Charts and grafs would be appreciated, please. If you've run some numbers.
Greatly appreciated.
Some of what Obama wants to do is necessary and has been put off for too long. But cap-and-trade is a joke (go to www.peer.org and read their report on why emissions trading is doomed to fail), designed primarily for the politicians and wealthy and well-connected to pretend they're doing something about warming while making a lot of money in the process. And as for health care reform, here's my bottom line--if it does not result in John Q. Public getting roughly the same amount of care he does now, only for significantly less in insurance premiums and out-of-pocket expenses, then it's a failure.
My fears are that we're 1) enacting very expensive solutions that won't really solve the problems, and 2) putting enormous additional burdens on an economy that will not be nearly as robust as Obama needs it to be. And a golden opportunity will be squandered.
The ten year outline is a complete joke. I busted a gut laughing at most of it, but in all seriousness, it is only a political document- reality will make for much different choices- or lack thereof.

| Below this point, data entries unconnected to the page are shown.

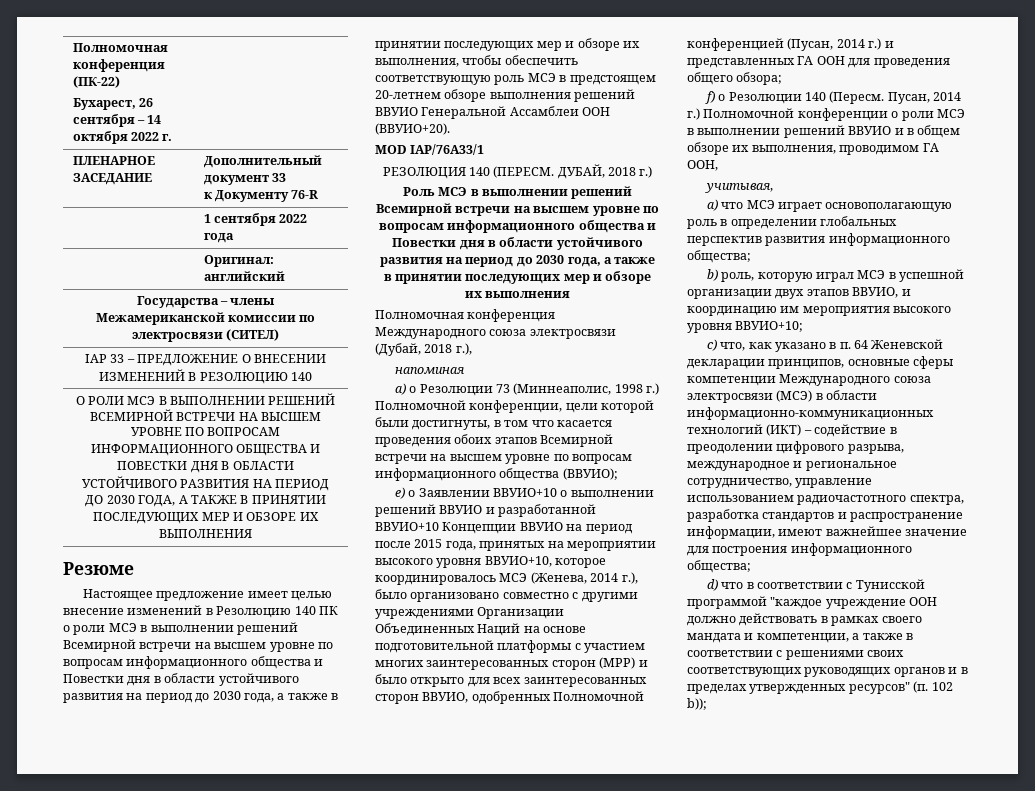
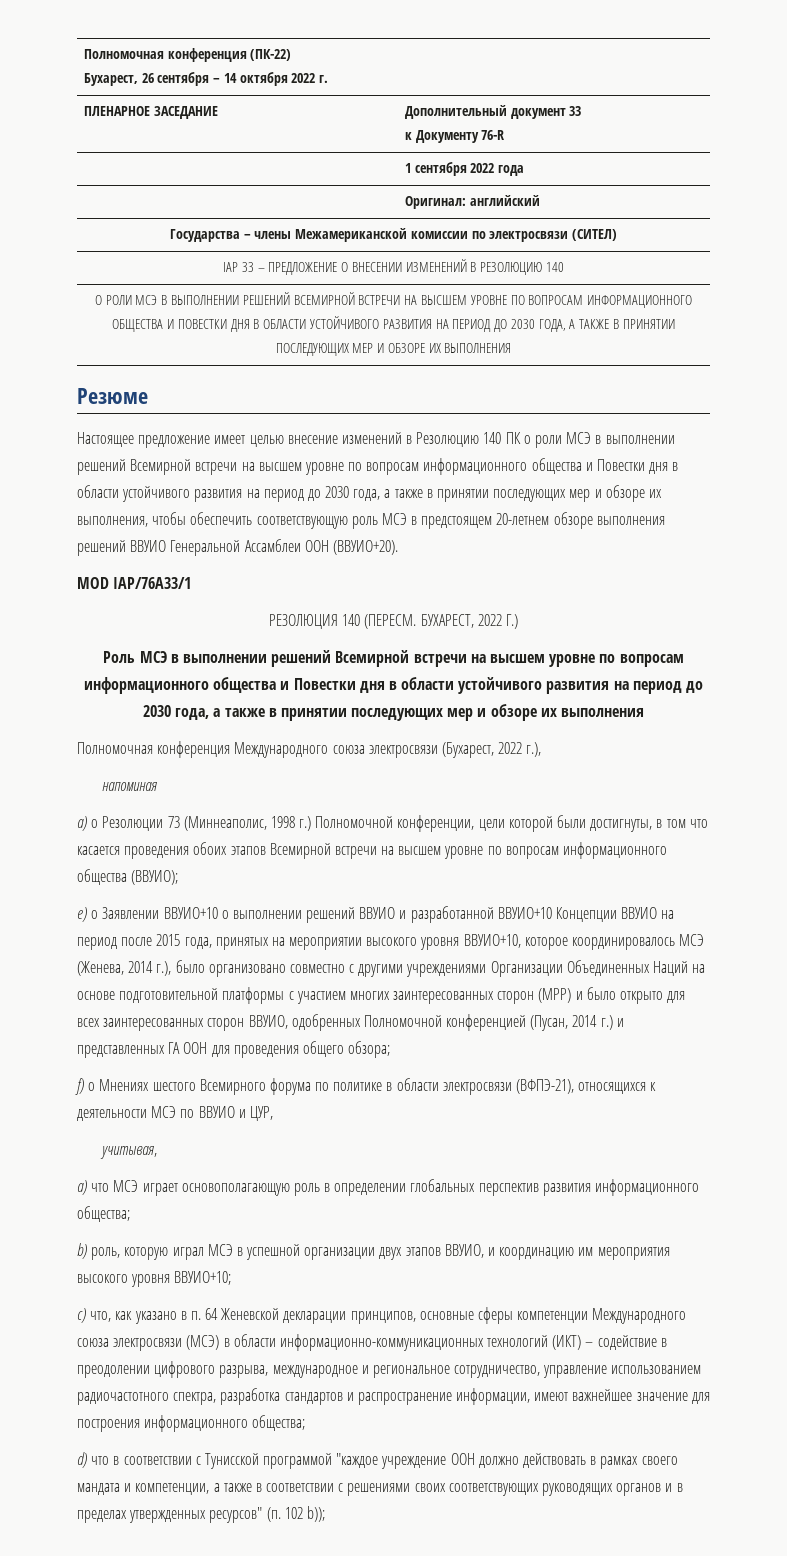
- ДУБАЙ, 2018 г.)
+ БУХАРЕСТ, 2022 Г.)
- Полномочная конференция Международного союза электросвязи (Дубай, 2018 г.),
+ Полномочная конференция Международного союза электросвязи (Бухарест, 2022 г.),
- f) о Резолюции 140 (Пересм. Пусан, 2014 г.) Полномочной конференции о роли МСЭ в выполнении решений ВВУИО и в общем обзоре их выполнения, проводимом ГА ООН,
+ f) о Мнениях шестого Всемирного форума по политике в области электросвязи (ВФПЭ-21), относящихся к деятельности МСЭ по ВВУИО и ЦУР,

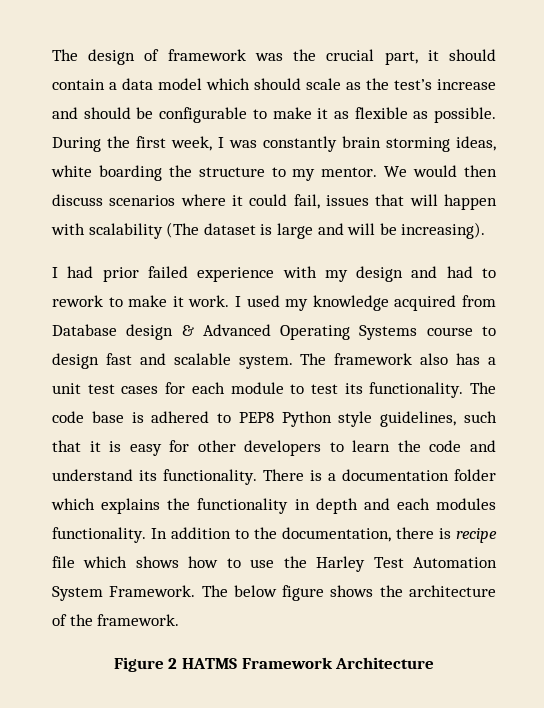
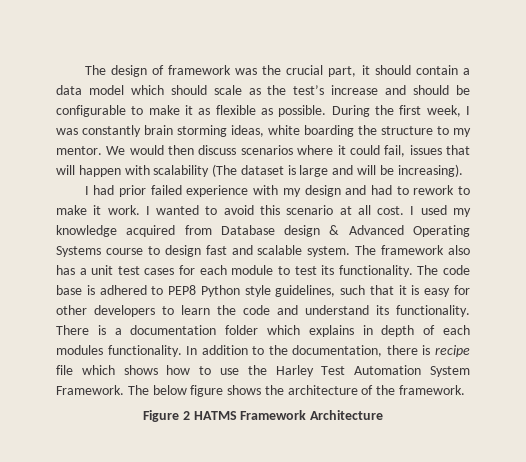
- I used my knowledge acquired from Database design & Advanced Operating Systems course to design fast and scalable system.
+ I wanted to avoid this scenario at all cost. I used my knowledge acquired from Database design & Advanced Operating Systems course to design fast and scalable system.
- There is a documentation folder which explains the functionality in depth and each modules functionality.
+ There is a documentation folder which explains in depth of each modules functionality.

Obama is going to find that there is no money for all his new promises-the old promises made by previous presidents will swallow everything coming in. Seniority rules the roost when it comes to dollars.
So you believe the Bush Administration policy of ignoring the cost of the war was the most honest policy.
How do you propose the war being treated in the budget?
I though you claimed to be a libertarian, not a cog in the republican spin machine.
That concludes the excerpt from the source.